Melissa Blue tweeted this week, “Pro tip: The point of the blurb isn’t to tell you the story, it’s to SELL you the story.” That sentence came to me just as I was already thinking about blurbs, and complicated the matter.
First, a blurb is the short summary of the book used to lure readers into the buying the story. Naturally, a good blurb is very useful to the reader in choosing a story to her tastes, but it is also a good tool for writers.
For example, if you get stuck in the writing of your book, write the blurb for the book-in-your-head. Compare it to what you have in your draft, and see if you’ve drifted from the point, or if you are still on target.
This is a case where the blurb tells the story, and I think that’s an important part of blurbiness. A blurb should accurately portray the book, or it is just fooling the reader, right?
That said, it’s a hassle trying to fit 65,000 words into 100 succinct ones, especially if the writer plays with genre or tropes.
This month, I did a comfort re-read of Georgette Heyer’s Sprig Muslin, and it was satisfying and as comforting as I could have wished for. When I looked at the back of the book, though, I was shocked.
“Finding so young and pretty a girl as Amanda wandering unattended, Sir Gareth Ludlow knows it is his duty as a man of honour to restore her to her family. But it is to prove no easy task for the Corinthian. His captive in sprig muslin has more than her rapturous good looks and bandboxes to aid her – she is also possessed of a runaway imagination.”
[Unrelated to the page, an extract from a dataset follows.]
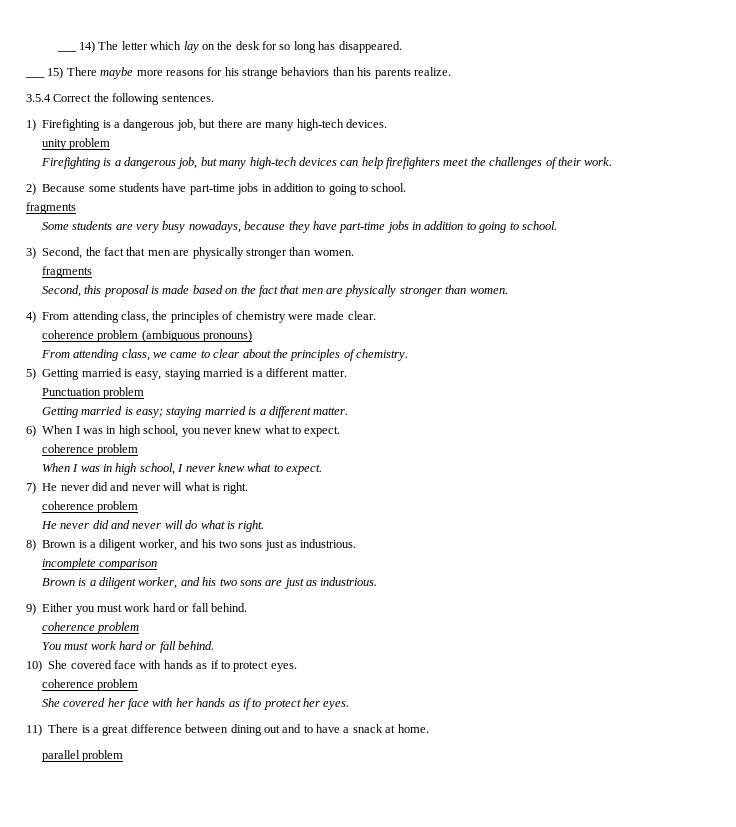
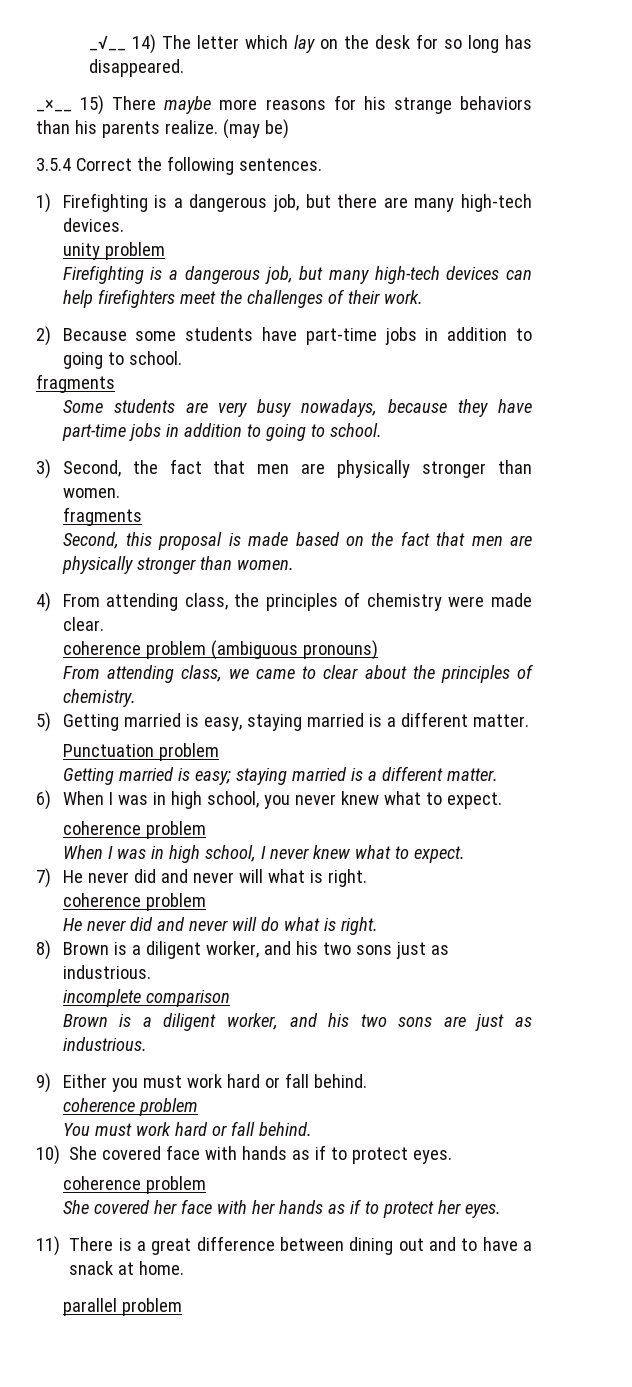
- ___ 14) The letter which lay on the desk for so long has disappeared.
+ _√__ 14) The letter which lay on the desk for so long has disappeared.
- ___ 15) There maybe more reasons for his strange behaviors than his parents realize.
+ _×__ 15) There maybe more reasons for his strange behaviors than his parents realize. (may be)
Now, I’ve got to dive into spoiler territory.
Georgette Heyer is known as a writer’s writer. It took me three books to get hooked into her universe of early 19th century England, but once I was hooked, I could easily appreciate her madcap plotting, the way she makes the most ridiculous situations seem a matter of course (once you accept certain tenets of her Universe), and the way she plays with romance tropes.
The blurb describes a very common trope in romance: the strong and masterful hero (with a dead first love, as we discover in the first chapter) must tame a feisty younger lady and both must convince themselves to succumb to love.
But this ain’t that story.
The blurb doesn’t even mention the true heroine, Hester, who is a spinster living in camouflage deflecting the hurtful attitudes of her family. Gareth (our hero) decides he must fulfill his duty and marry to produce a heir (another very common trope), and decides to propose to gentle, seemingly-boring Hester because he gets along quite well with her. Hester likes Gareth very well, but is obstinately opposed to match and does a lot of mysterious crying in her bed chamber.
The Heroine of the Blurb is Amanda, and she is portrayed accurately. Her stunning good looks are a match for Gareth’s handsome, most-sought-after bachelor appearance, and she’s running away from home so that she can force her grandfather to let her marry HER true love – Neil of the Horse Guards. She’s only 16 years old, though.
In general, I don’t like many of Heyer’s feisty young heroines because they are so selfish and without foresight, so the blurb wouldn’t have persuaded me to read the book. (The book came highly recommended, though, so I did buy it and it was one of the first five Heyers I read.)
But Amanda does have a certain amount of common sense to go with that creative imagination. So, I like Amanda just fine. She belongs in the blurb.
The question is: Where is gentle Hester? The blurb doesn’t need to set her up as the heroine (that would spoil the twist in the story), but I think she needs to be mentioned BECAUSE SHE IS THE HEROINE.
“Leaving her with his good friend, Lady Hester, while he searches for her family isn’t enough to keep the impetuous beauty from running away yet again.” Or something like that.
But . . . while it tells the story, does it sell the book?
To be honest, I think Heyers get picked up mostly because of good word of mouth. Lois McMaster Bujold recommended Heyer to her mailing list, and several other fans chimed in with praise. I’ve since learned that many authors, men and women, read and love Heyer. Her anti-semitism in The Grand Sophy is a slap in the face, but it doesn’t appear in every book, and there’s much to learn from her.
So, is it OK to tell only half the story in the blurb if it sells the book? Or is it misleading the reader too much?
The blurb should answer who, what, when, where and most importantly, why the reader should buy the book. As for this blurb:
WHO: It gets Amanda and Gareth but completely drops Hester, the real heroine of the book.
WHAT: Madcap romance. Right on target there.
WHEN: Coded words (“Corinthian” and “sprig muslin”) and the writing style suggest the Regency period.
WHERE: “Sir Gareth Ludlow” does suggest Great Britain.
WHY: It’s a younger girl and a man in the prime of his life love story! Well, no, it is not. But Heyer certainly leads the savvy reader to expect that this is the case, so I can forgive this little diversion.
I simply can’t decide if it’s a bad blurb, or if I’m being picky with the clear, 20-20 hindsight of a re-reader. What do you think?